Alors que les partis politiques débattent, non sans peine, de la composition de la Commission électorale nationale indépendante (CENI), celui du pouvoir – parti dit de « l’équité » – enclenche une série de manifestations à Nouakchott et à l’intérieur du pays. Une sorte de démarrage avant l’heure de la campagne électorale des élections municipales, législatives et régionales, en principe prévue vers Février 2023. Le thème des présentes rencontres tourne autour des « grandes réalisations du président de la République, Mohamed Cheikh El Ghazwani ». C’est d’ailleurs dans ce cadre que ce dernier a entrepris, jeudi dernier, de visiter certains de ses chantiers dans les wilayas de Nouakchott-Sud et Nouakchott-Nord. Objectif officiel : « s’enquérir de l’état d’avancement des travaux. » Notamment la construction d’un complexe commercial (waqf) à Arafat, en face de la foire, d’un coût de dix millions de dollars financés par la BID et l’aménagement de la zone 22 à Toujounine, d’une superficie de 453 hectares divisés en 13 499 parcelles habitables.

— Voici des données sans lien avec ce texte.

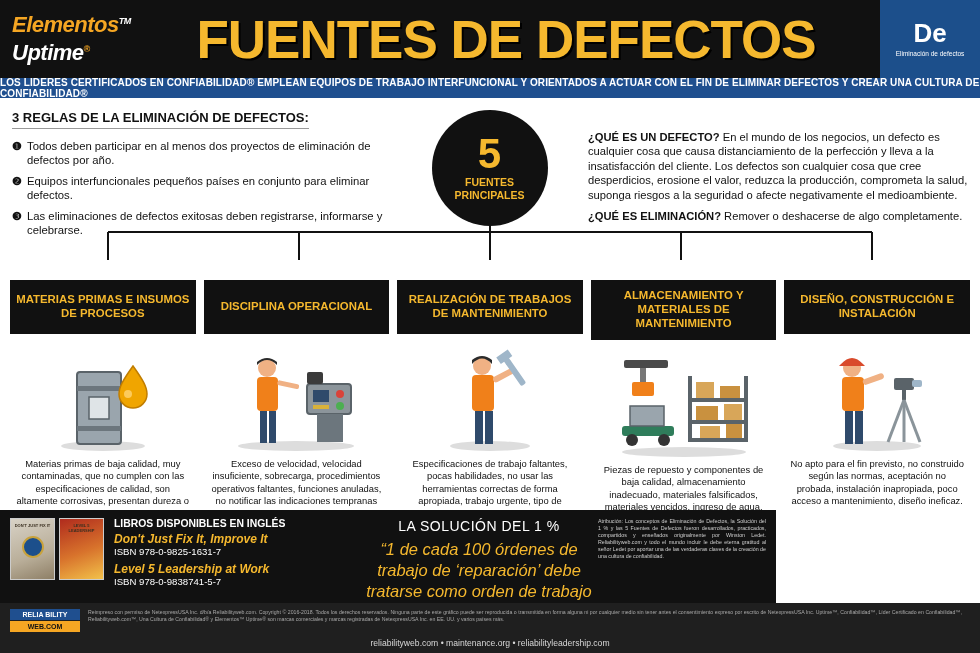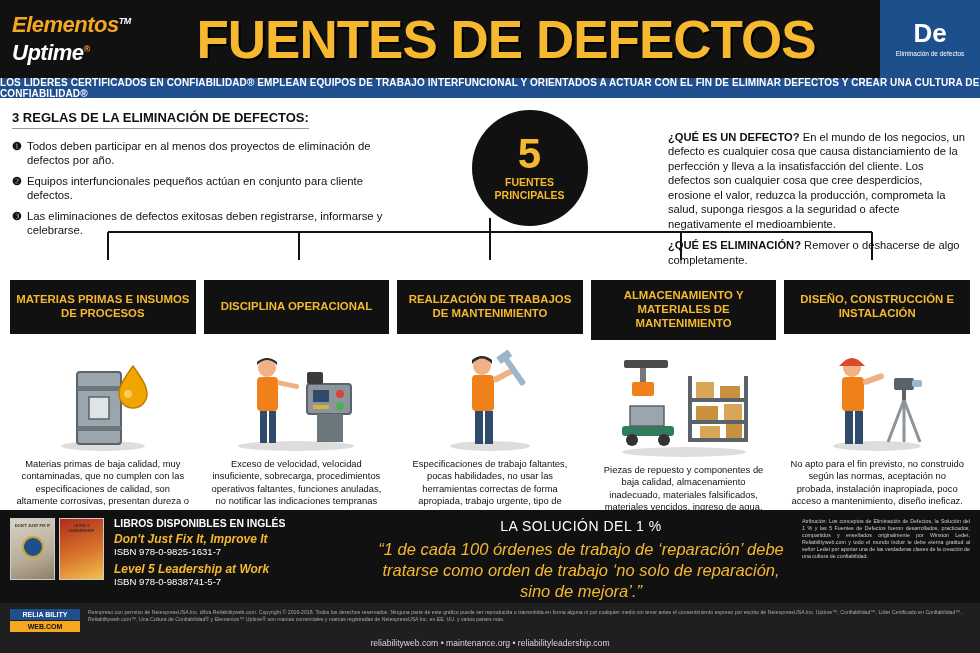"3 REGLAS DE LA ELIMINACIÓN" .top { gap: 40px -> none }
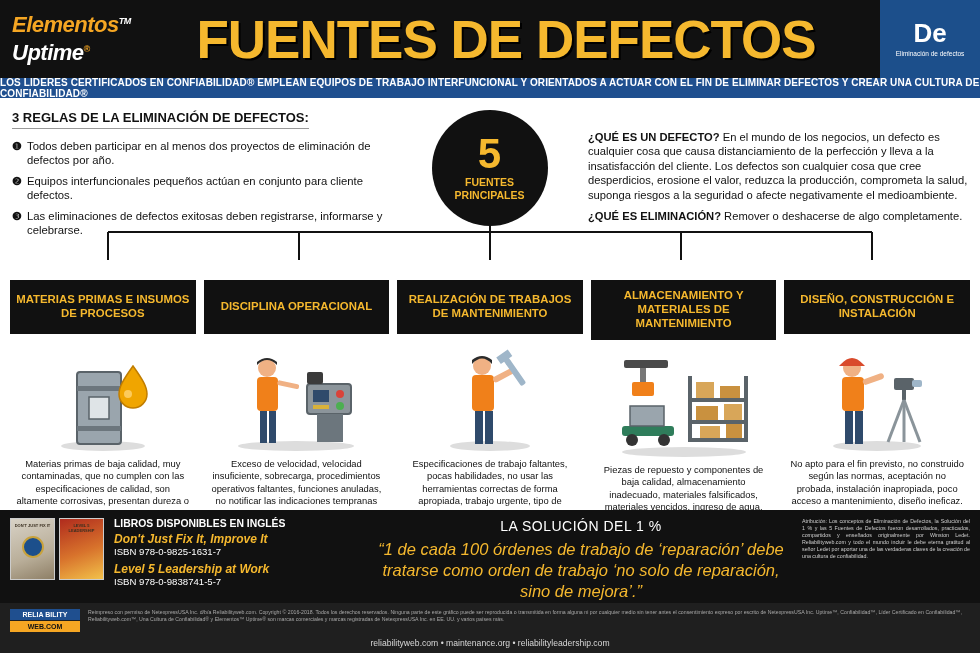"Equipos interfuncionales pequeños actúan" div { text: actúan en conjunto para cliente -> países en conjunto para eliminar }
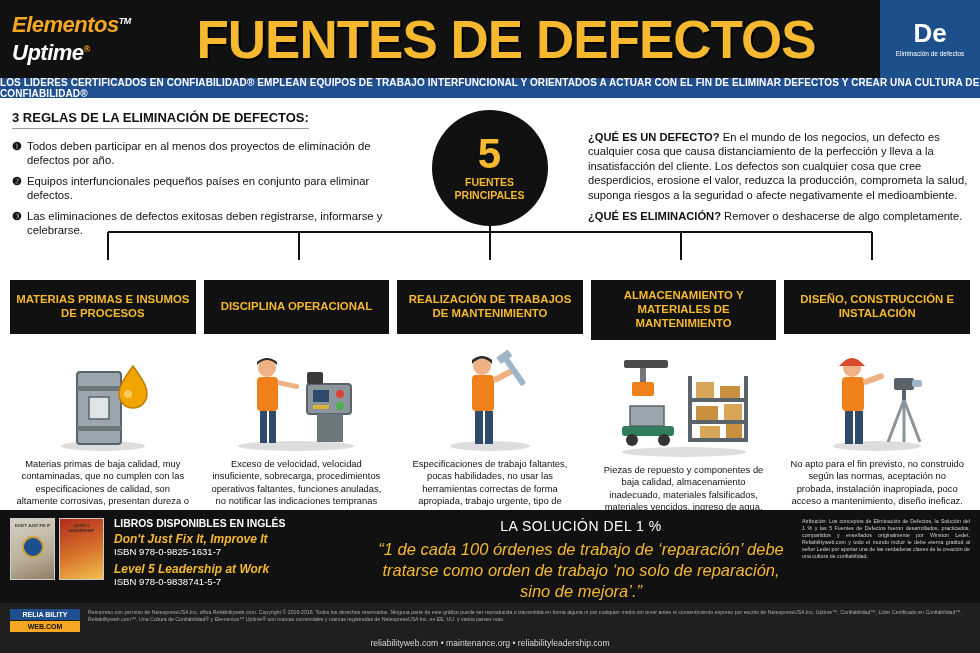"LIBROS DISPONIBLES EN INGLÉS" .bottom { width: 980px -> 776px }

Certains ne comprennent pas pourquoi le Président ne s’est pas rendu sur les chantiers des échangeurs d’Arafat et de Hay Sakin dont les travaux traînent. L’entreprise chargée d’exécuter le second a été révoquée il y a quelques mois. D’autres chantiers, notamment celui du tronçon Boutilimit-Aleg, très crucial, long de cent kilomètres et entamé fin 2019, n’est toujours pas achevé mais les sociétés chargées de le mettre en œuvre ce tronçon n’ont, elles, pas été dessaisies, encore moins sanctionnées. La difficulté du pays à absorber les nombreux financements qu’il acquiert demeure donc une quadrature du cercle pour le gouvernement. Alors que les immeubles, châteaux et palais de nos responsables continuent à pousser comme des champignons. De luxueuses voitures dernier cri pavanent dans nos rues et parcs du côté de Tevragh Zeïna, tandis que la pauvreté s’accentue dans les grands bourgs comme Sebkha, El Mina, Arafat, Dar Naïm, Riyad et Toujounine, ainsi qu’à l’intérieur du pays. De toute évidence, nos « responsables » ont su éviter les pièges de la lutte contre la « gabegie », un terme en train de disparaître de notre langage quotidien, alors qu’elle sévit toujours !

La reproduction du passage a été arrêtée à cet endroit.